IV アニミズム抜きに日本は語れず―「ダークマター」

 今一度強調しておきたいことが、2点あります。
 先ず第1に、日本では、サラリーマンや政治家など多くの人々のメンタリティーの根っこにアニミズム的心性があって、その言動を特徴づけていること。この点への自覚は低いが。
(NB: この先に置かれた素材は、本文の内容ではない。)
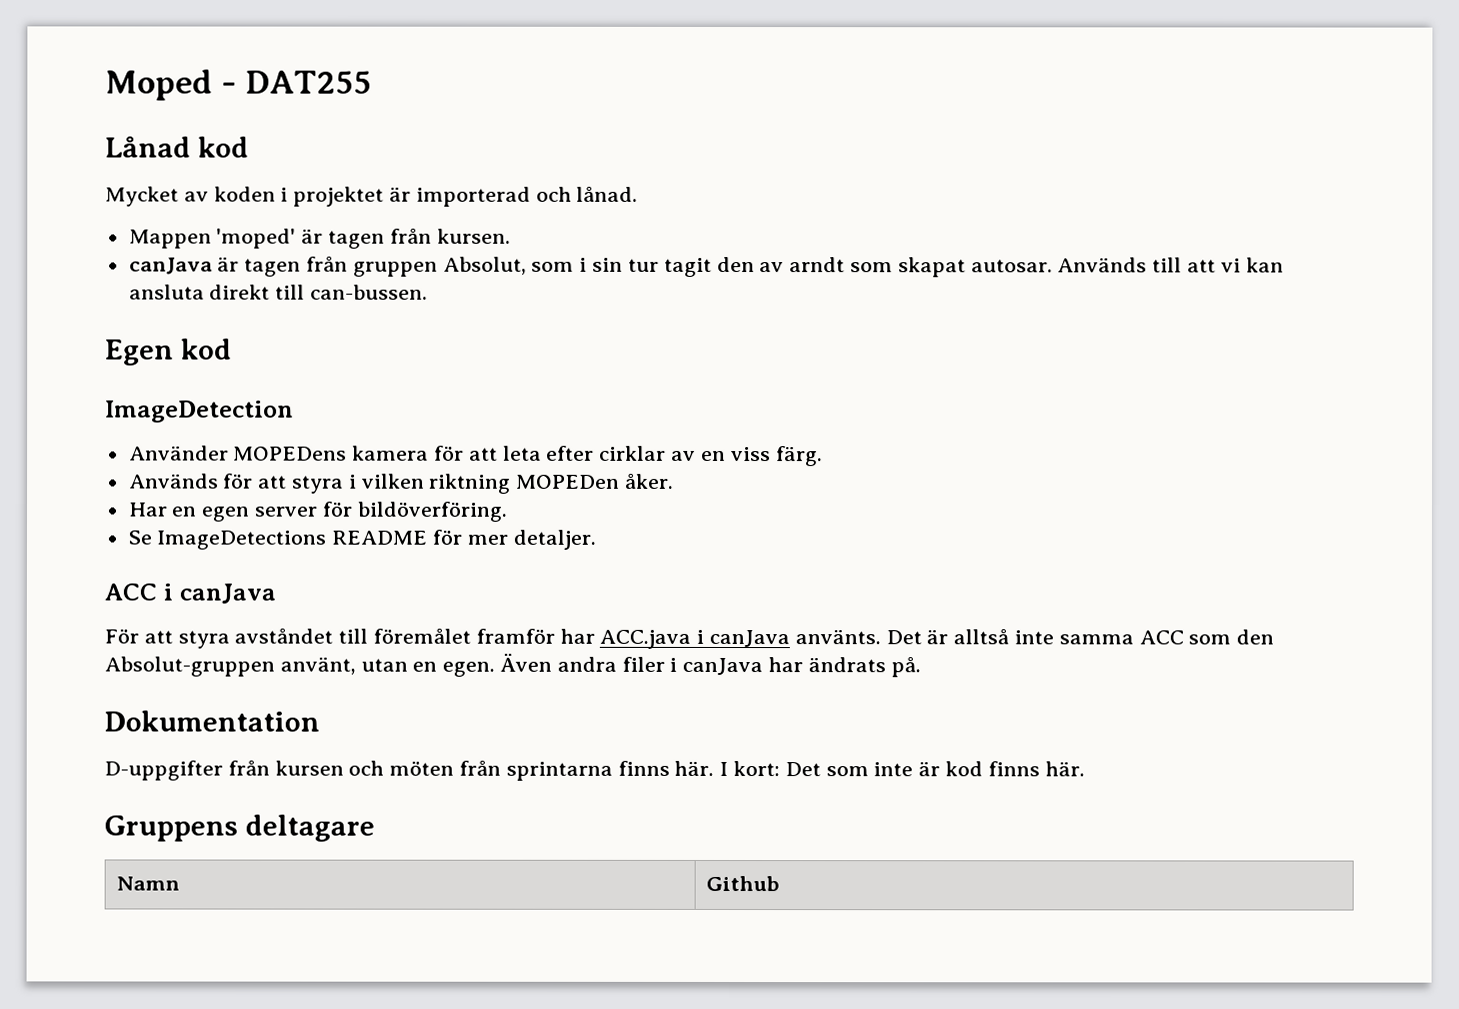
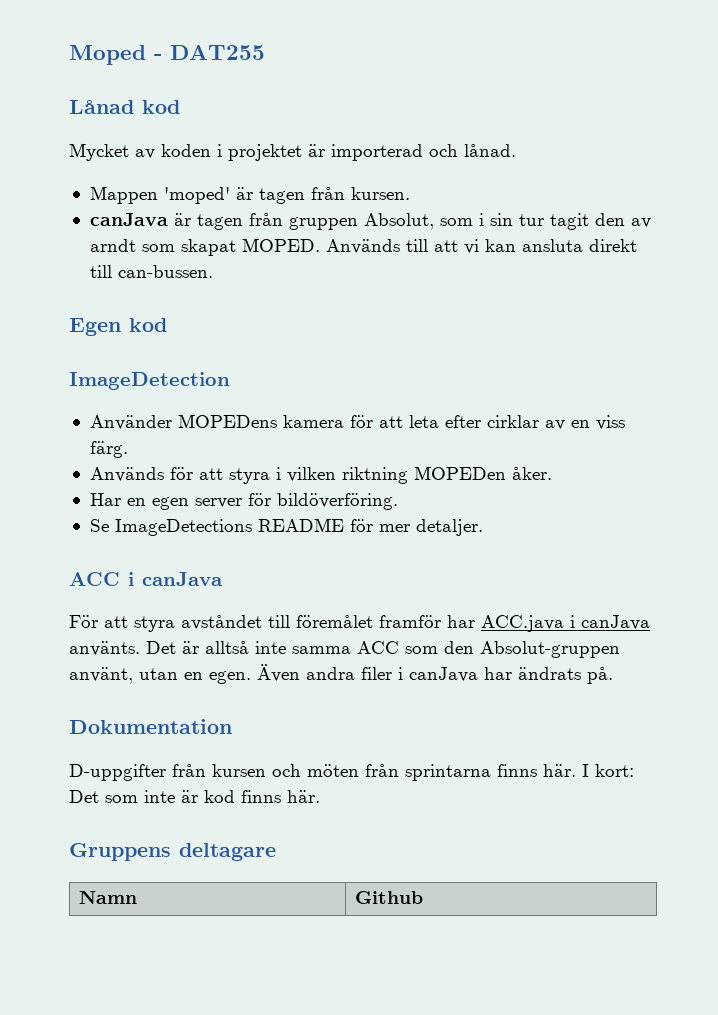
[970,259,1053,273] autosar. -> [241,238,320,252] MOPED.

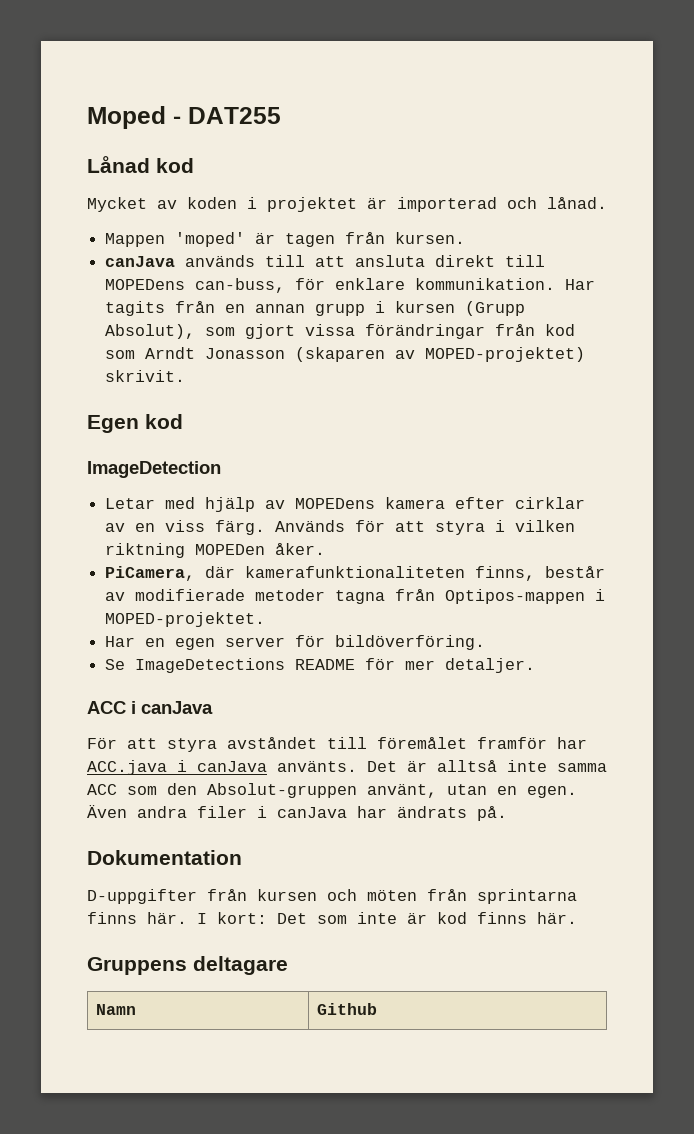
[173,213,651,230] [89,238,637,256] [89,265,213,278] [69,318,167,336] [69,372,230,390] [89,414,439,430] är tagen från gruppen Absolut, som i sin tur tagit den av arndt som skapat MOPED. Används till att vi kan ansluta direkt till can-bussen. // Egen kod // ImageDetection // Använder MOPEDens kamera för att leta -> [185,255,546,267] [105,278,596,293] [105,301,526,316] [105,324,576,339] [105,347,586,362] [105,370,186,382] [87,414,183,433] [87,461,221,478] [105,497,446,512] används till att ansluta direkt till MOPEDens can-buss, för enklare kommunikation. Har tagits från en annan grupp i kursen (Grupp Absolut), som gjort vissa förändringar från kod som Arndt Jonasson (skaparen av MOPED-projektet) skrivit. // Egen kod // ImageDetection // Letar med hjälp av MOPEDens kamera
(128, 449) // -> (266, 527) none
(552, 473) none -> [105,566,606,581] [105,589,606,604] [105,612,266,627] // PiCamera, där kamerafunktionaliteten finns, består av modifierade metoder tagna från Optipos-mappen i MOPED-projektet.

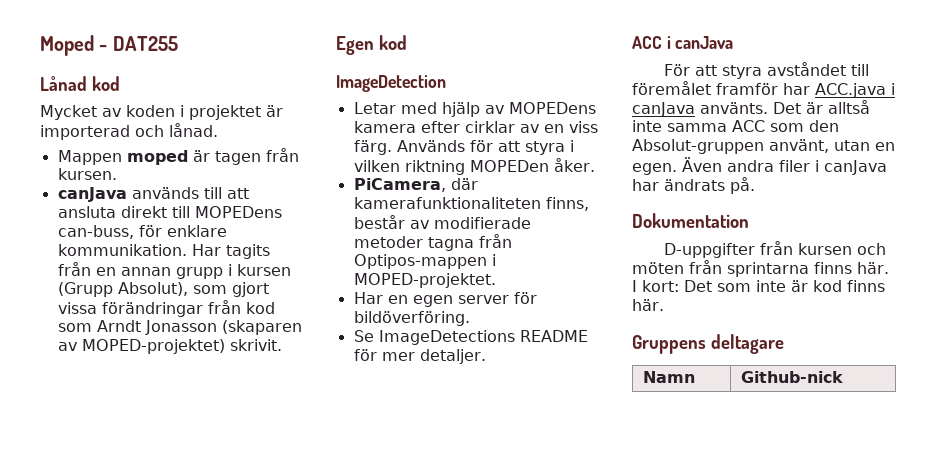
[175,232,246,247] 'moped' -> [126,150,188,165] moped
[316,1003,377,1015] Github -> [740,371,843,383] Github-nick

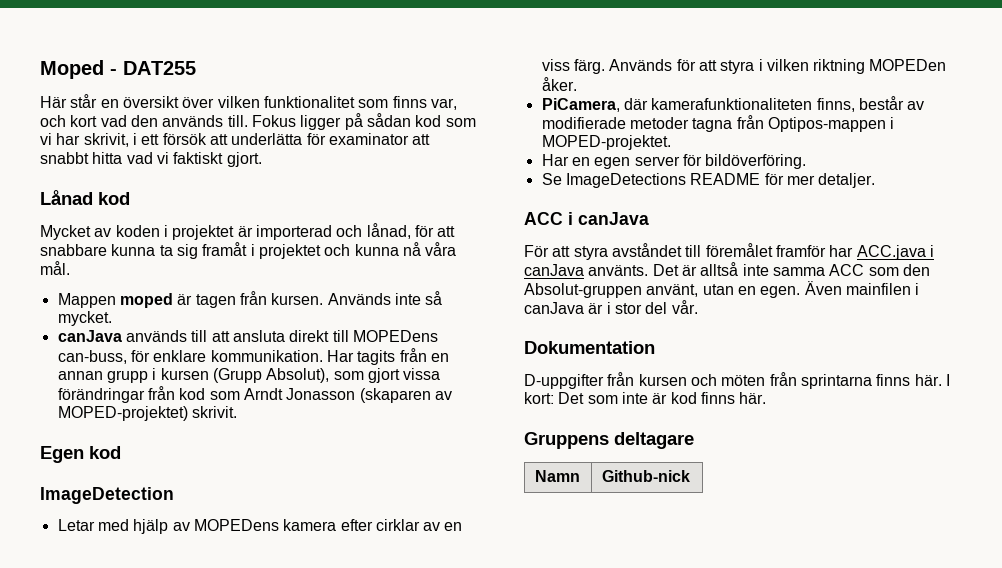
(178, 43) none -> [40,94,457,110] [40,113,476,130] [40,133,431,147] [40,152,262,167] // Här står en översikt över vilken funktionalitet som finns var, och kort vad den används till. Fokus ligger på sådan kod som vi har skrivit, i ett försök att underlätta för examinator att snabbt hitta vad vi faktiskt gjort.
[169,123,218,137] lånad. -> [366,223,456,239] [40,242,457,259] [40,261,70,275] lånad, för att snabbare kunna ta sig framåt i projektet och kunna nå våra mål.
(117, 174) none -> [327,291,443,305] [57,311,112,326] Används inte så mycket.
[726,160,887,175] [632,177,755,194] andra filer i canJava har ändrats på. -> [845,283,920,295] [524,300,698,314] mainfilen i canJava är i stor del vår.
 次いで、アニミズムは、相対主義的で、「絶対志向」がない。と言う背景もあり、日本に入って来る外来文化は、仏教であれ、儒教であれ、キリスト教であれ、民主主義であれ、アニミズムの「篩」にかけられ、「相対化」されてしまう。「日本化」と言っても良いでしょう。外来文化が元々持っていた強烈なイデオロギーはかなり薄められ、外来の文化は「骨抜き」になる。このような「篩」の作用を持つアニミズムのことを、私は、「ダークマター」と呼びたい。何故なら、多くの人は、この作用に気づいていないからです。この「ダークマター」性抜きに、日本を語ることは出来ません。
 以上をもちまして、私の話(第1部)を終わります。